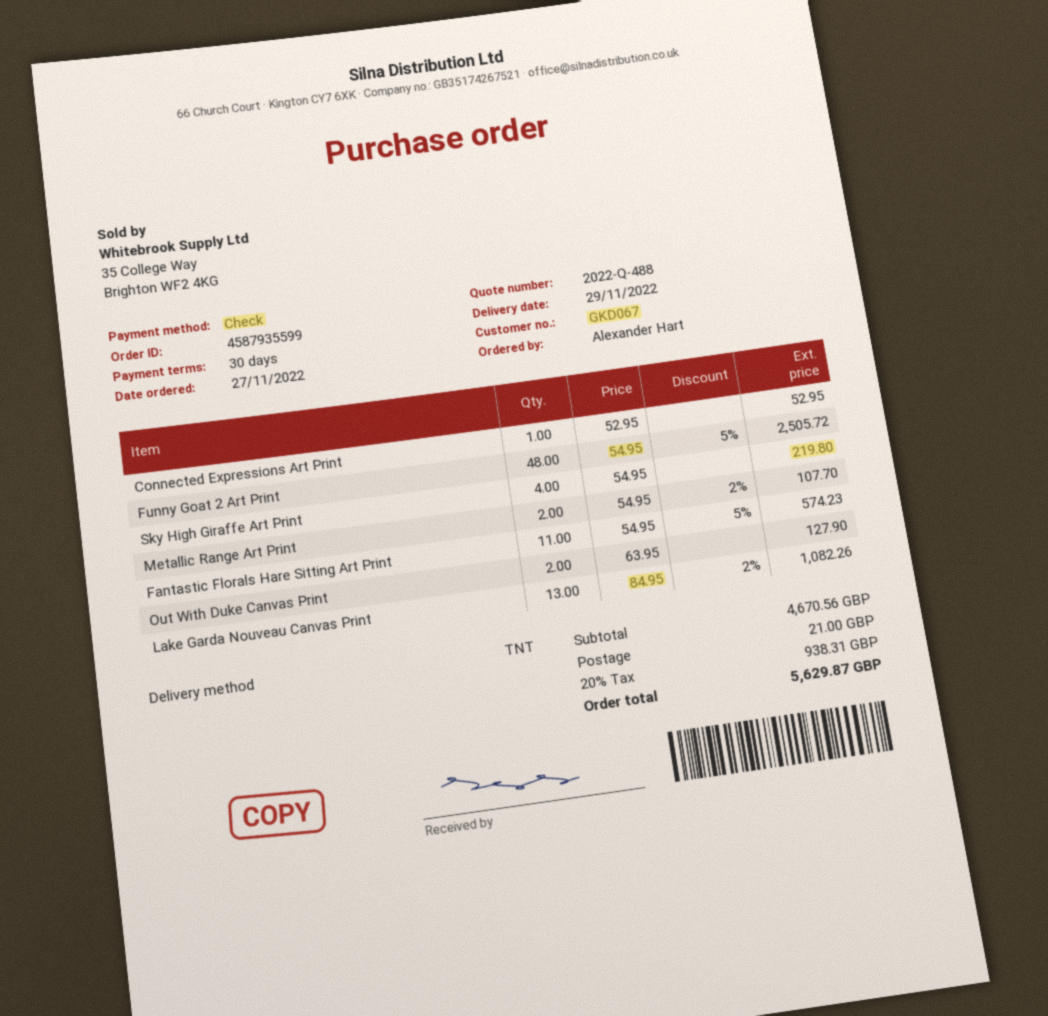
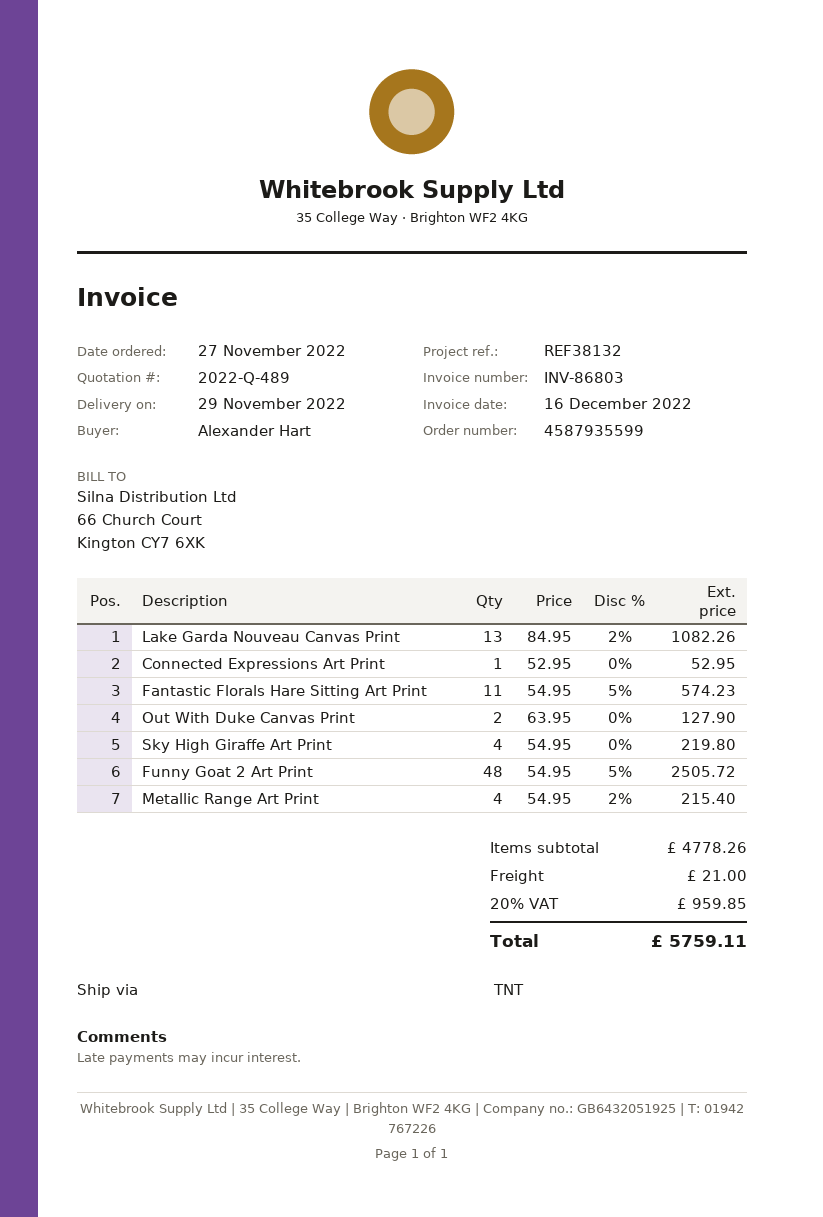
quote number: 2022-Q-488 -> 2022-Q-489
Metallic Range Art Print: 2 x 54.95 - 2% = 107.70 -> 4 x 54.95 - 2% = 215.40
subtotal: 4670.56 -> 4778.26
tax: 20% = 938.31 -> 20% = 959.85
total: 5629.87 -> 5759.11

--

The task - Would you transcribe each of the entries exactly, skipping the pictures?

The answer -
quote number: 2022-Q-488 -> 2022-Q-489
Metallic Range Art Print: 2 x 54.95 - 2% = 107.70 -> 4 x 54.95 - 2% = 215.40
subtotal: 4670.56 -> 4778.26
tax: 20% = 938.31 -> 20% = 959.85
total: 5629.87 -> 5759.11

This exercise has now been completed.